Las dimensiones de la sexualidad
El informe de la Organización Mundial de la Salud (OMS) sobre sexualidad fechado en Guatemala en 2001 la define como el resultado de la interacción de factores biológicos, psicológicos, socioeconómicos, culturales, éticos, religiosos y espirituales. Aunque puede abarcar todos estos aspectos, no es necesario que se experimenten ni se expresen simultáneamente, pero tal diversidad de condicionantes confiere a la sexualidad de cada persona un marcado carácter personal y específico que se manifiesta en lo que somos, sentimos, pensamos y hacemos.
Dimensión biológica
Comprende aquellos aspectos que desde el punto de vista físico y orgánico tienen que ver con la expresión sexual. Se integran en ella, por tanto, distintos aparatos y órganos regidos por el cerebro que, tras recibir información desde los órganos de los sentidos, elabora la respuesta sexual humana. Los órganos de los sentidos (vista, oído, olfato, gusto y tacto) son parte esencial de esta dimensión así como la piel, que en su totalidad constituye el mayor órgano sensorial sexual y es considerada, junto con las mucosas, un agente erógeno de importancia capital. 
La piel, en su totalidad, constituye el mayor órgano sensorial sexual y es considerada un agente erógeno de capital importancia
Cuando el encuentro amoroso avanza y se llega a la fase de excitación, las sensaciones provenientes de los órganos de los sentidos influyen de manera distinta en cada uno de los sexos.

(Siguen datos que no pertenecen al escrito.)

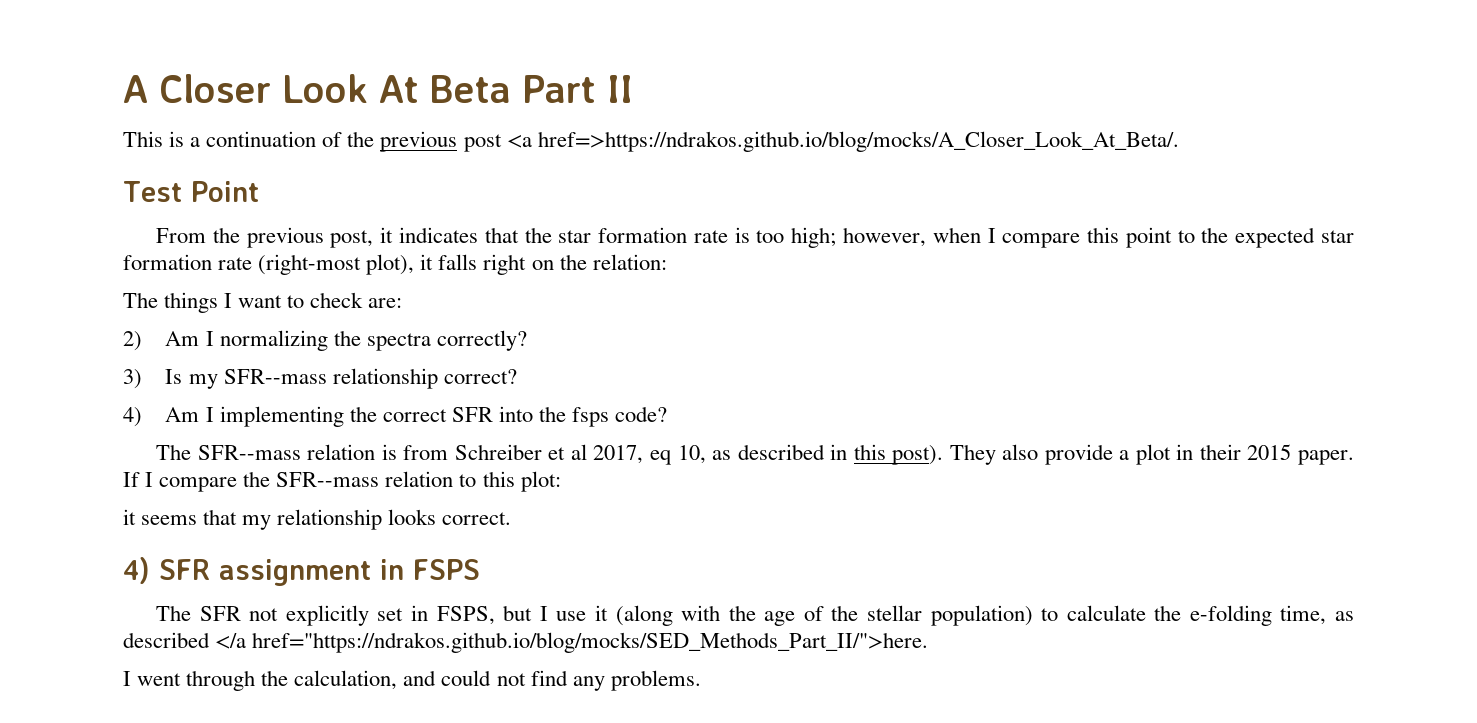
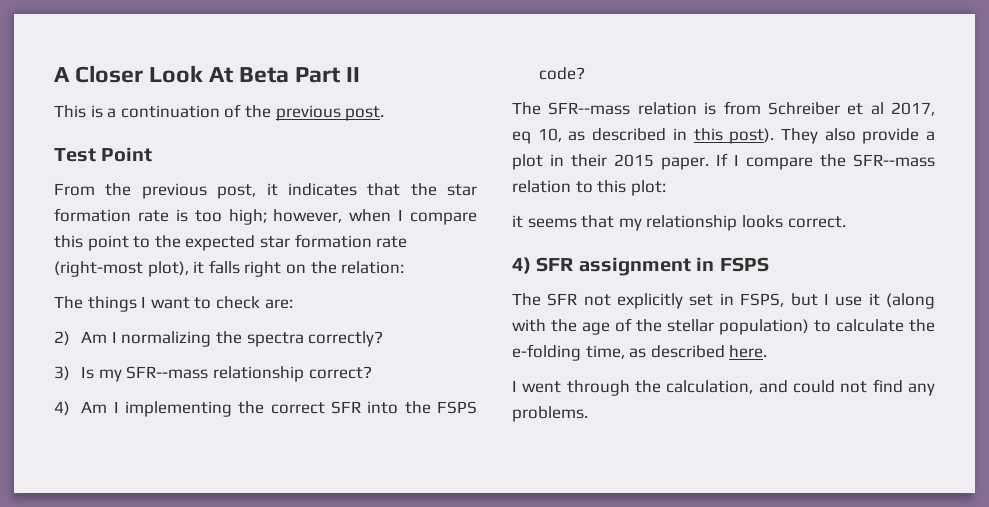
- This is a continuation of the previous post <a href=>https://ndrakos.github.io/blog/mocks/A_Closer_Look_At_Beta/.
+ This is a continuation of the previous post.
- 4) Am I implementing the correct SFR into the fsps code?
+ 4) Am I implementing the correct SFR into the FSPS code?
- The SFR not explicitly set in FSPS, but I use it (along with the age of the stellar population) to calculate the e-folding time, as described </a href="https://ndrakos.github.io/blog/mocks/SED_Methods_Part_II/">here.
+ The SFR not explicitly set in FSPS, but I use it (along with the age of the stellar population) to calculate the e-folding time, as described here.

Los estímulos auditivos favorecen la excitación sexual de la mujer sutilmente más que en el hombre, mientras que en éste juegan mayor papel los visuales.
También se integran en esta dimensión biológica las cuestiones relacionadas con el desarrollo sexual y sus diferentes etapas, que comprenden toda la vida. Desde el nacimiento, la infancia, la pubertad, el tiempo en el que se inicia la capacidad de procreación y hasta cuando ésta se pierde se sigue viviendo como ser sexuado. Integra también los distintos aspectos relacionados con la respuesta sexual humana, que es posible gracias a la implicación de diferentes sistemas de nuestro organismo (nervioso, endocrino y vascular).
Dimensiones psicológica y social
Cada persona va perfilando a lo largo del tiempo una actitud propia sobre la sexualidad, que será facilitadora o inhibidora de su expresión según sus propias experiencias, las referidas por otras de su entorno, el ambiente social y cultural en el que está inmersa, su formación y su información, sus creencias religiosas, etc. A la vez, y de forma inevitable, transmite a su entorno una imagen basada en su conducta y en sus opiniones, que pueden ser coincidentes o no con su íntima realidad. Desde la infancia, las primeras actitudes hacia el sexo, que a menudo permanecen inalteradas, se basan en lo que oímos y percibimos de nuestros padres, madres, educadores y educadoras, así como de compañeros y compañeras. 
Así pues, la dimensión psicosocial de la sexualidad conjuga factores psicológicos (emociones, ideas, actitudes personales) con factores sociales (influencia del entorno social) y su evaluación es muy importante porque con ella se puede explicar el origen de numerosos trastornos sexuales.
Dimensión medioambiental
En los últimos años, algunos expertos señalan una nueva dimensión en la sexualidad, la medioambiental, movidos por la certeza de que los factores medioambientales influyen de manera clara en ella. Estos cambios provocan modificaciones diferenciales en la sexualidad de los seres vivos, y la interdependencia entre éstos y el ambiente es la base de la evolución y de la biodiversidad.